Thieszen was referring to the spring snow storm that dumped more than six inches of snow in the area on Sunday afternoon.

The Friday night auction brought in a total of $3,666, including proceeds from a soup and pie supper.

A homemade bug box -- a small mailbox shaped box with a wood frame and screen cover -- brought $40. A few minutes later, an identical bug box brought $75.

An MCC coffee mug, complete with free refills, brought $12.50.

A vice grip man brought $230, a tool box donated by Men's Brotherhood from the Beatrice Mennonite Church sold for $130.

A detailed barn with stalls, a fence and horses from the craft auction sold for more than $1,000.

Among the other craft items that were auctioned off were a Quaker-style rocking chair, a stained glass window, some oak shelves and some Amish-made furniture, other wood crafts, handpainted miniature tea sets, MCC caps, artwork, antique toys.

But it was at the premier event, the quilt auction, where applause broke as bidding broke the $1,000 mark several times and the $2,000 mark at least three times. Quilt #39, "Country Love" in burgundy and greens, was donated by Beatrice Mennonite and First Mennonite of Beatrice and sold for $2,025 Quilt #51, "Angel Rose" was appliqued and quilted by the Amish and donated by Elva Janzen of Bethesda Mennonite in Henderson. The 98x108 inch quilt sold for $2,500.

The total amount raised from quilt sales was $34,908 while the craft auction brought in an estimated $40,745.

The children's auction that was held Saturday afternoon raised a total of $1,726 and the total raised from concessions raised more than $48,000.

Bidders and spectators had their fill of food during the two-day event. Mennonite organizations manned the food booths selling funnel cakes, cinnamon rolls and New Years Cookies inside the Farr Exhibit Hall.

While women were kept busy mixing the batter of eggs, milk, flour, yeast, baking powder and raisins, the men were deep fat frying the round balls of batter in oil before they were glazed or sugared and sold.

They made 75 batches of 50 New Year Cookies -- a fritter-like food item that was selling nearly as fast as they could be made.

Outside the Ag Auditorium, charcoal was being used to cook thick Windsor loins and chicken breasts.

Inside the 4-H Building it was verenika, plumamoss, cole slaw and ham cream gravy that was being prepared.

Henderson residents Lenora Goertzen and Adeline Huebert, now in their eighth year as chairpersons of the verenika meal, said 5,000 of the dough bundles filled with cottage cheese were made last week and then frozen.

"We cook and serve about 3,000 and the rest are packaged and sold frozen," Huebert explained. "A package of two dozen will bring $35 or $40 so that's where we make the most money," she added.

Along with the verenika, they serve plumamoss -- a fruit soup with raisins and prunes.

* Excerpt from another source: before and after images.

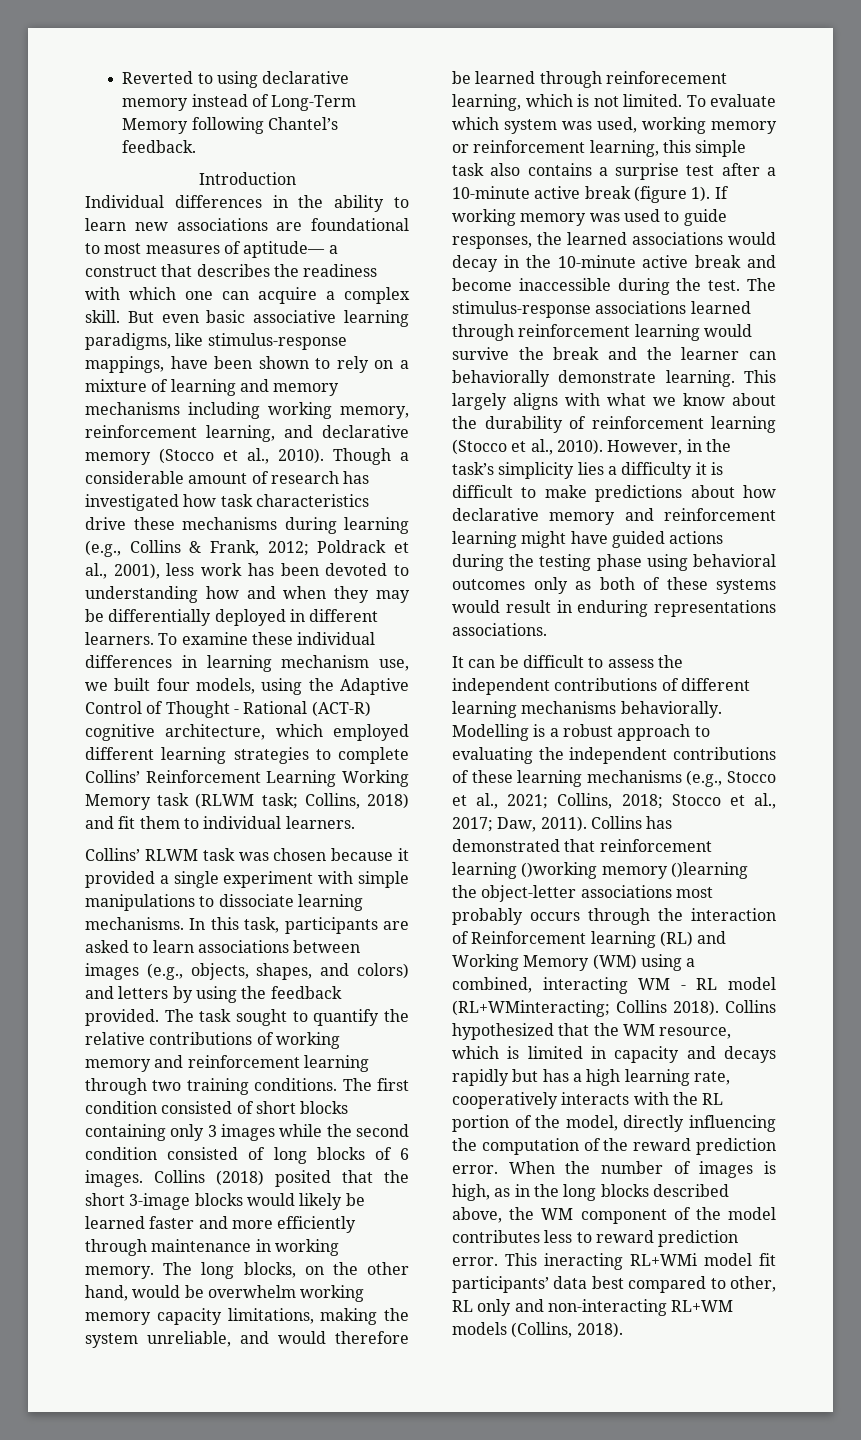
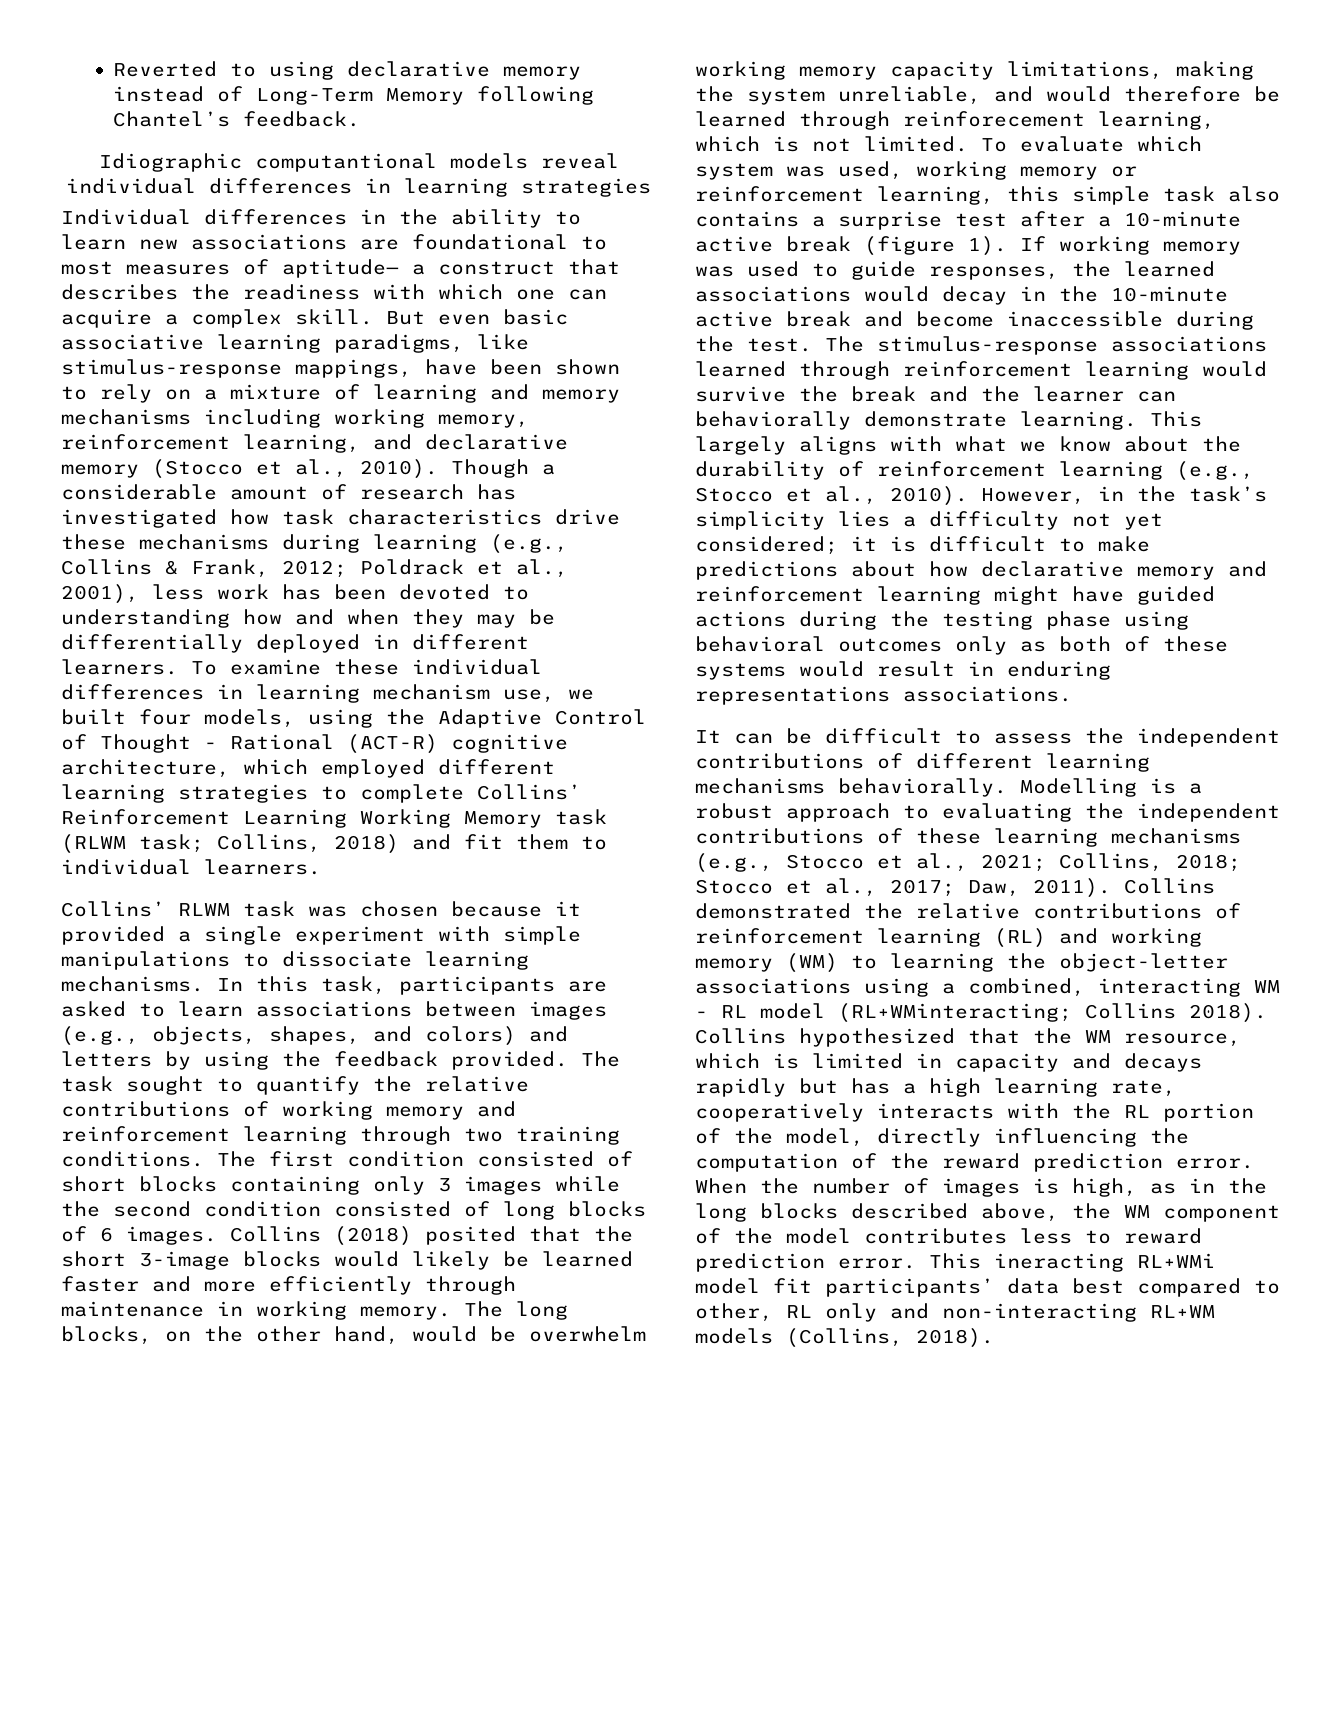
- Introduction
+ Idiographic computantional models reveal individual differences in learning strategies
- This largely aligns with what we know about the durability of reinforcement learning (Stocco et al., 2010).
+ This largely aligns with what we know about the durability of reinforcement learning (e.g., Stocco et al., 2010).
- However, in the task’s simplicity lies a difficulty it is difficult to make predictions about how declarative memory and reinforcement learning might have guided actions during the testing phase using behavioral outcomes only as both of these systems would result in enduring representations associations.
+ However, in the task’s simplicity lies a difficulty not yet considered; it is difficult to make predictions about how declarative memory and reinforcement learning might have guided actions during the testing phase using behavioral outcomes only as both of these systems would result in enduring representations associations.
- Collins has demonstrated that reinforcement learning ()working memory ()learning the object-letter associations most probably occurs through the interaction of Reinforcement learning (RL) and Working Memory (WM) using a combined, interacting WM - RL model (RL+WMinteracting; Collins 2018).
+ Collins demonstrated the relative contributions of reinforcement learning (RL) and working memory (WM) to learning the object-letter associations using a combined, interacting WM - RL model (RL+WMinteracting; Collins 2018).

The two women enlisted the help of 35 women to make the verenika Monday and another 35-40 people volunteered to help in the kitchen and on the serving line Saturday.

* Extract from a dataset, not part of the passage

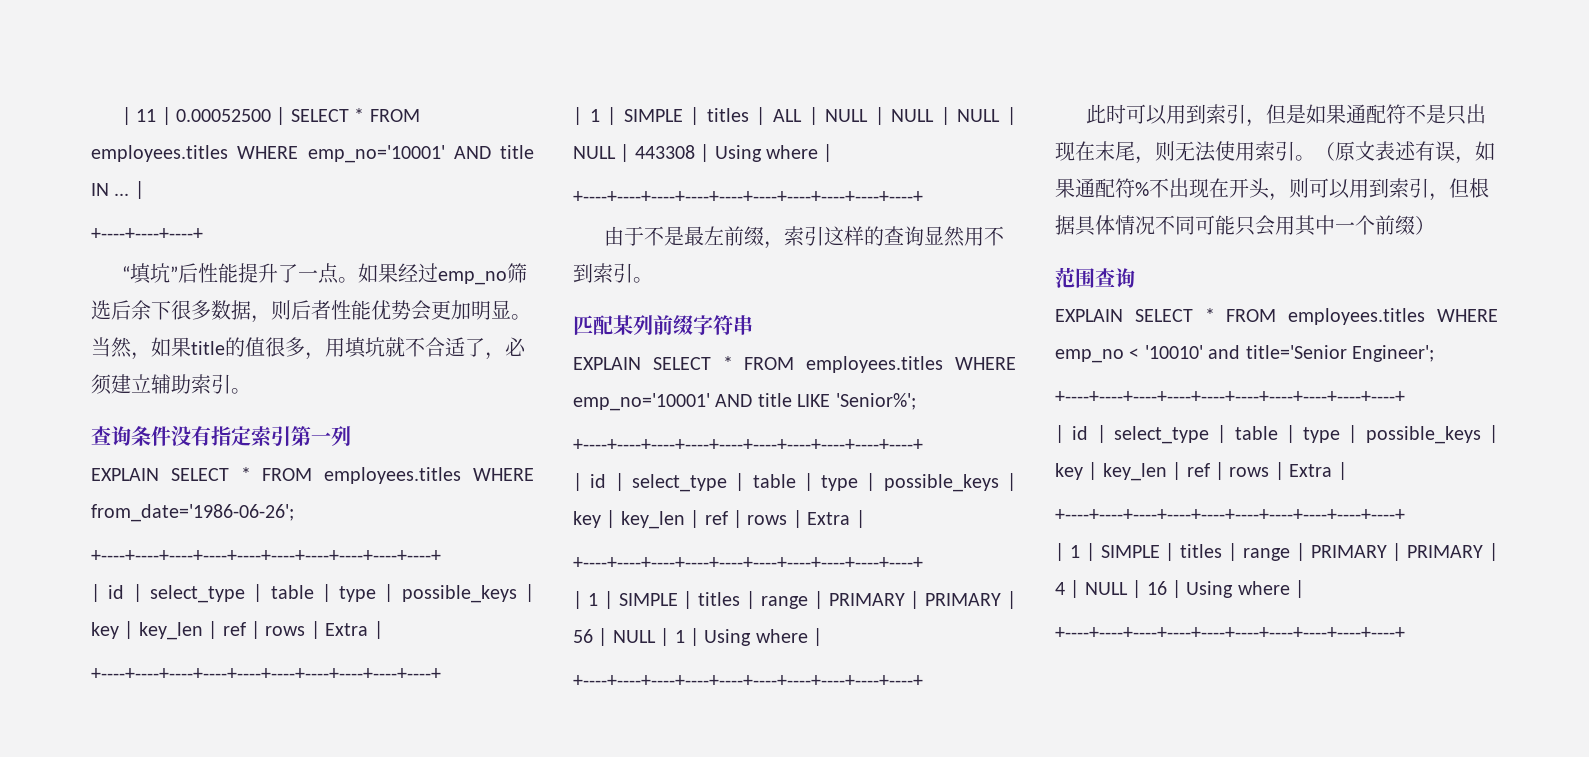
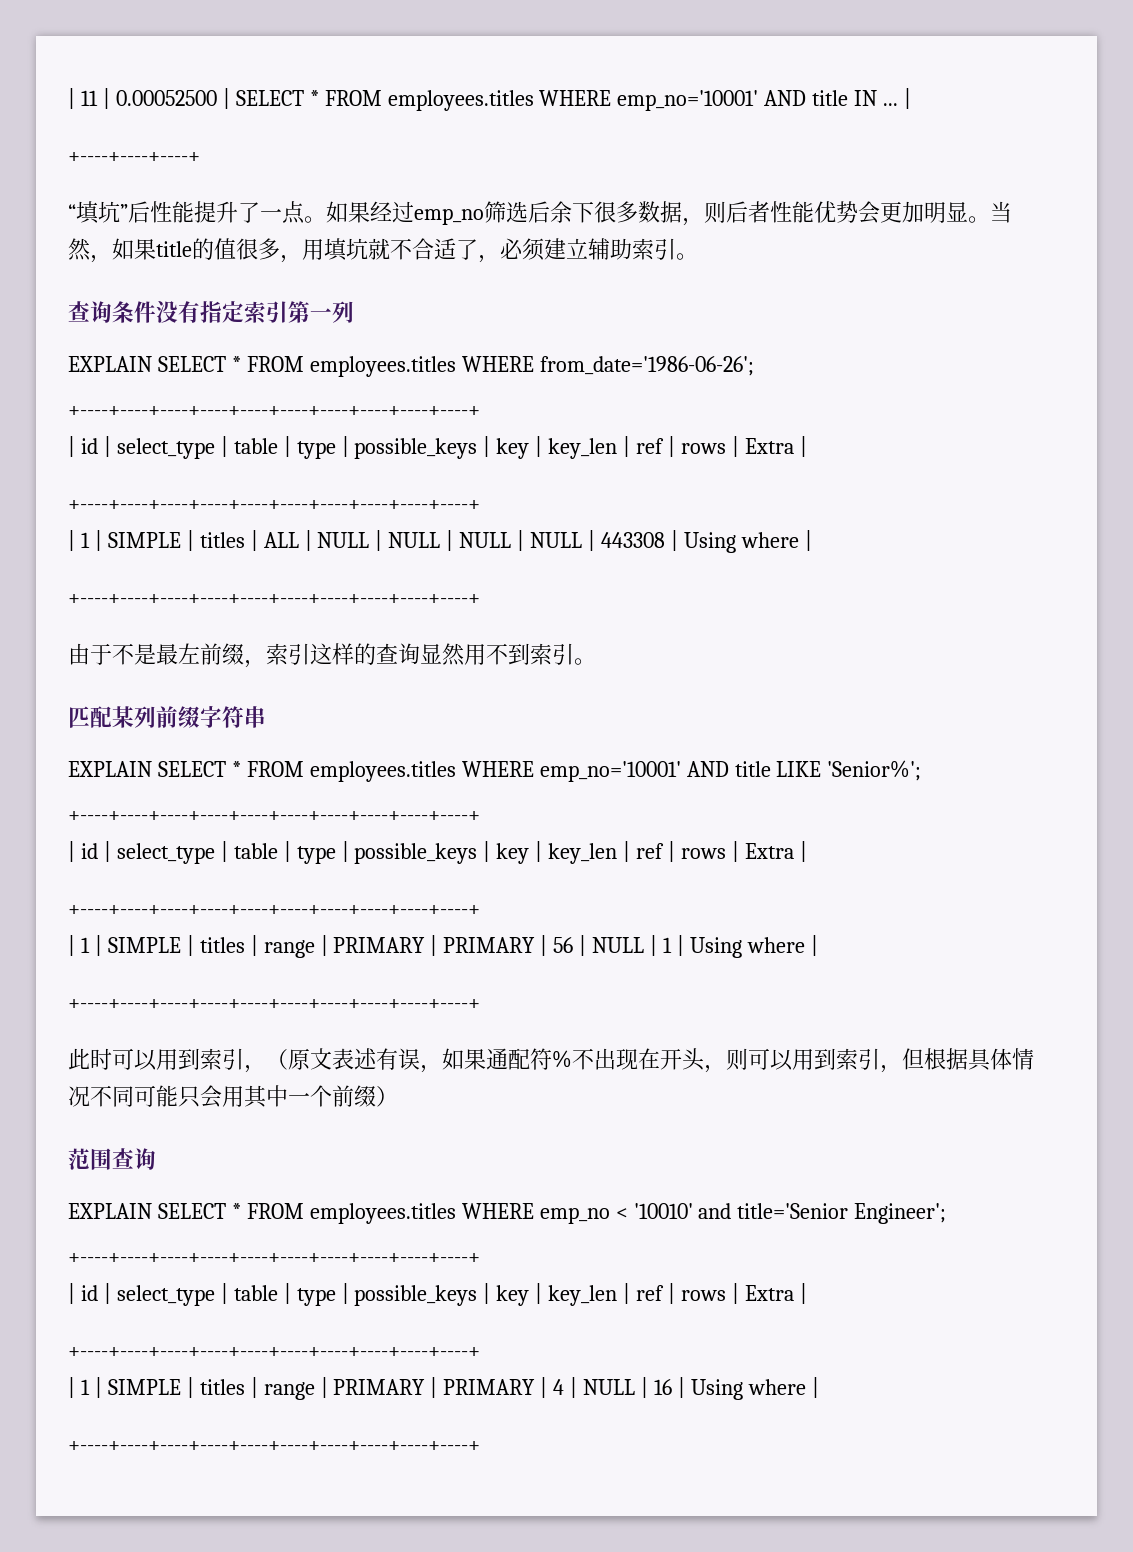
- 此时可以用到索引，但是如果通配符不是只出现在末尾，则无法使用索引。（原文表述有误，如果通配符%不出现在开头，则可以用到索引，但根据具体情况不同可能只会用其中一个前缀）
+ 此时可以用到索引，（原文表述有误，如果通配符%不出现在开头，则可以用到索引，但根据具体情况不同可能只会用其中一个前缀）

MCC was born in 1920 in response to hunger and related human need brought on by war and revolution in Russia and the Ukraine.

Mennonite members from more than 11 states were in attendance for the two-day event.

"This year we had people from Nebraska, South and North Dakota, Iowa, Minnesota, Missouri, Kansas, Colorado, and Florida attend the auction" Thieszen said. "We also had someone give us a New York phone number so they could bid on some items."

Today, MCC has more than 900 personnel serving two and three year assignments in 50 countries, including volunteers and staff in North America. MCC's work includes providing material aid such as wheat, beans, clothing and medical supplies to meet emergency needs, as well as agricultural development and water conservation projects to improve life in local communities and overseas.